Se pose aussi la question de la formation des différents intervenants. Si sophistiquée sera la formation théorique, jamais elle ne remplacera le corps à corps avec la folie grâce à l'accompagnement des plus anciens (tutorat).
Si dramatique soient ces évènements, comme l'a si bien rappelé le maire de Pau, ils ne doivent pas servir de prétexte pour remettre en cause les immenses progrès de la prise en charge de la santé mentale dans notre pays. De nombreuses équipes se sont et sont investies, elles doivent avoir le soutien du plus grand nombre. Ce ne sont pas les annonces de créations de postes, rendus impossible par manque de personnel qualifié disponible, ni les ravalements architecturaux annoncés avec grand renfort de publicité par le ministre de la santé qui redonneront du cœur à l'ouvrage à la communauté psychiatrique, tous les jours, confrontée aux souffrances de leurs semblables.

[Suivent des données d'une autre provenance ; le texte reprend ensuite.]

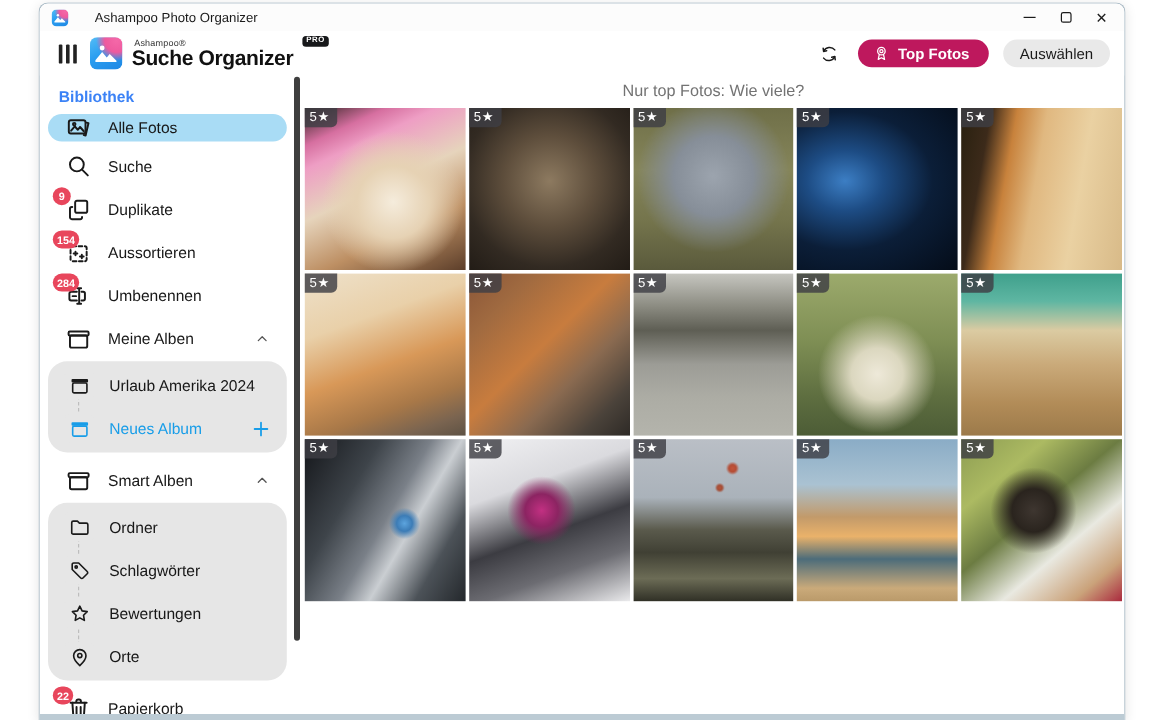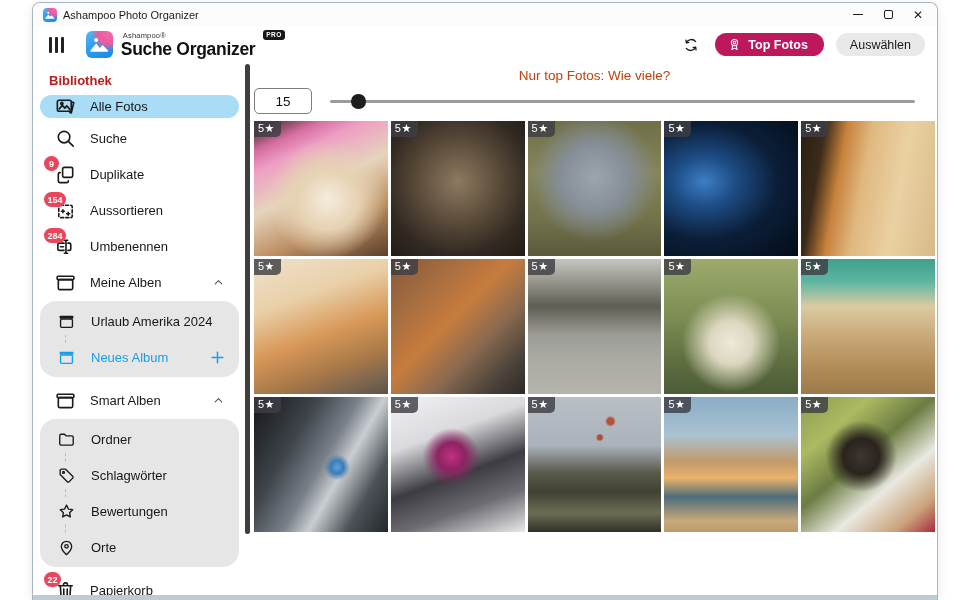"Ashampoo Photo Organizer" .titlebar { gap: none -> 16px }
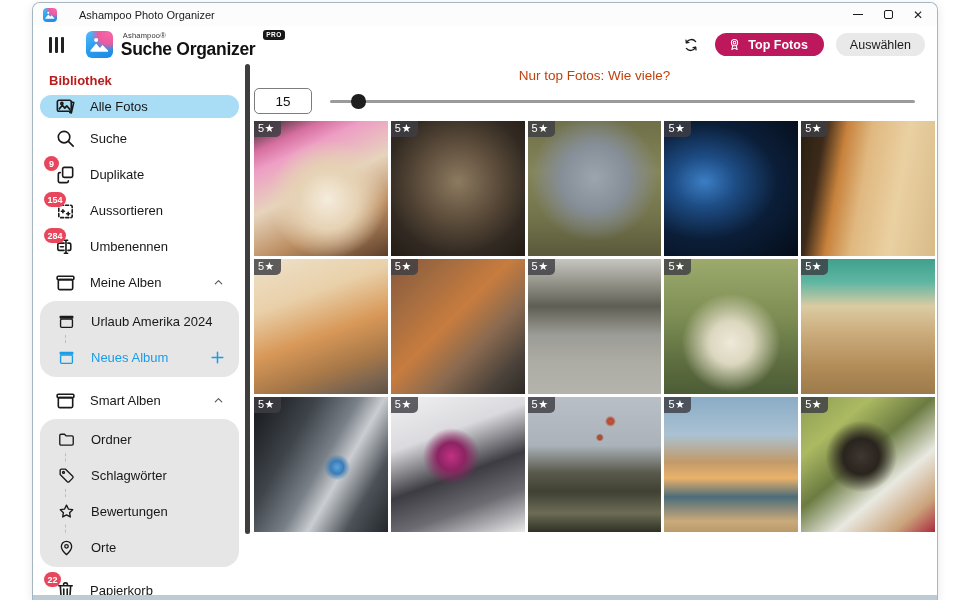"Ashampoo®" .brand { margin-left: 20px -> 9px }
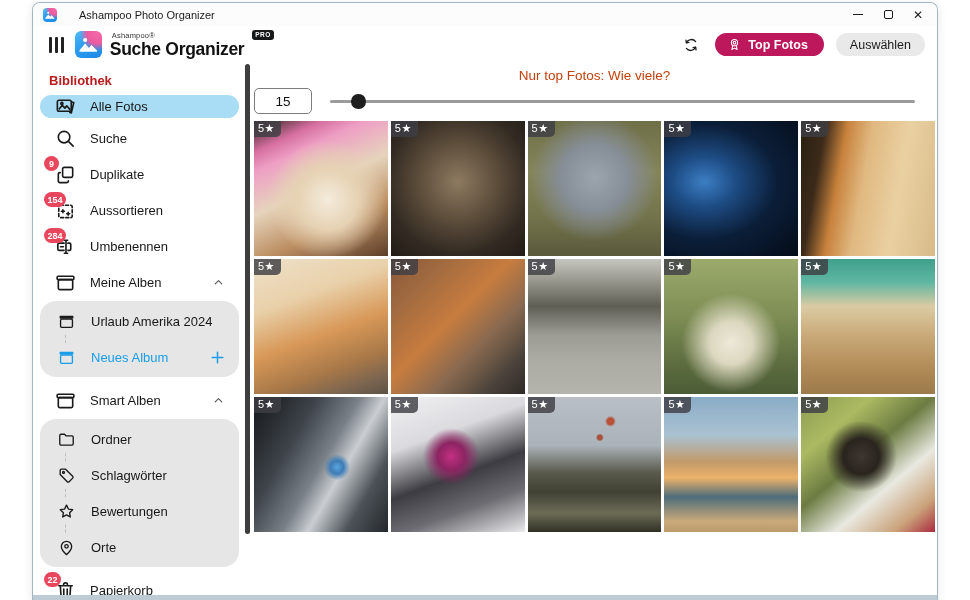"Bibliothek" .sb-header { color: #b91c1c -> #3b82f6 }
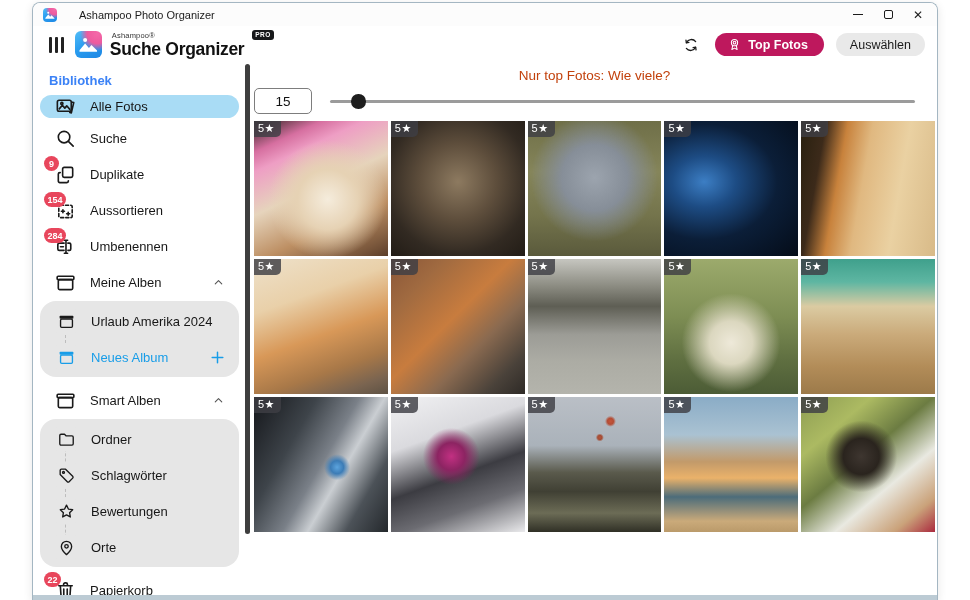"Nur top Fotos: Wie viele?" .main-heading { color: #c2410c -> #737373 }
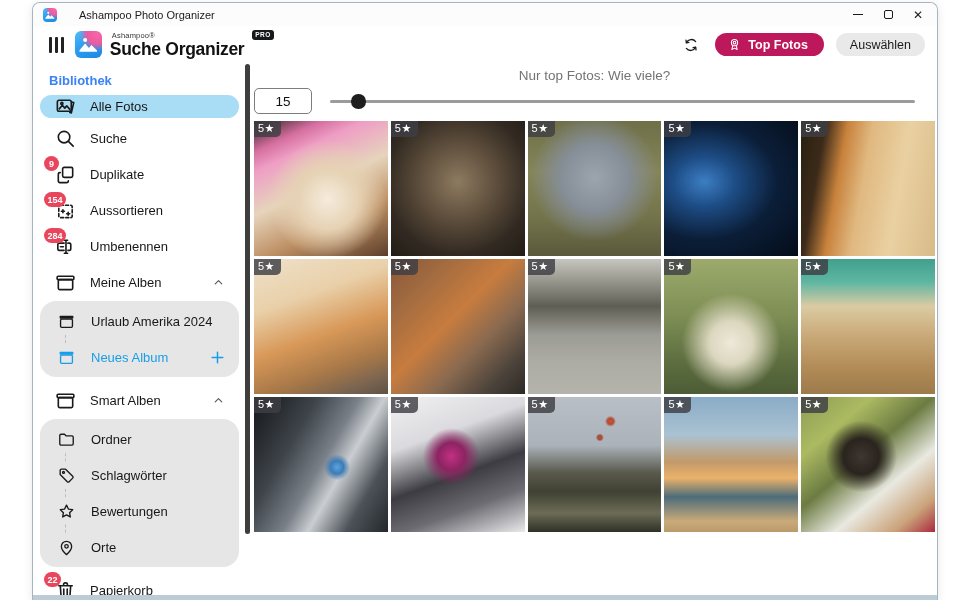"15" div.controls-row { html: <div> <input> <div> <div></div> <div></div> </div> </div> -> none }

Antonin Artaud disait: "Nous attendons tous une révolution de la conscience. Qui nous permettra de guérir la vie."
Cette révolution dont il parle n'adviendra qu'à travers notre propre action. Soignants, familles, il nous revient d'agir et réagir, sachons faire de la résistance, sachons imposer nos points de vues. Notre expérience, le côtoiement de cette folie nous permet et même nous fait un devoir de défendre les libertés individuelles. La psychiatrie est et sera toujours sur le fil du rasoir : à la recherche d'un équilibre entre le besoin de soins de la personne et sa liberté individuelle, entre les limites de la sécurité, celle du patient, celle de son environnement et la solidarité nécessaire à toute intégration.

Le métier de soignant c'est certes de soigner, d'écouter, de soulager et d'accompagner, mais c'est aussi d'incarner le souci permanent d'une lutte contre la chronicité, contre la ségrégation, contre l'exclusion, contre l'oubli. Pour moi la psychiatrie reste un combat, un combat pour l'homme.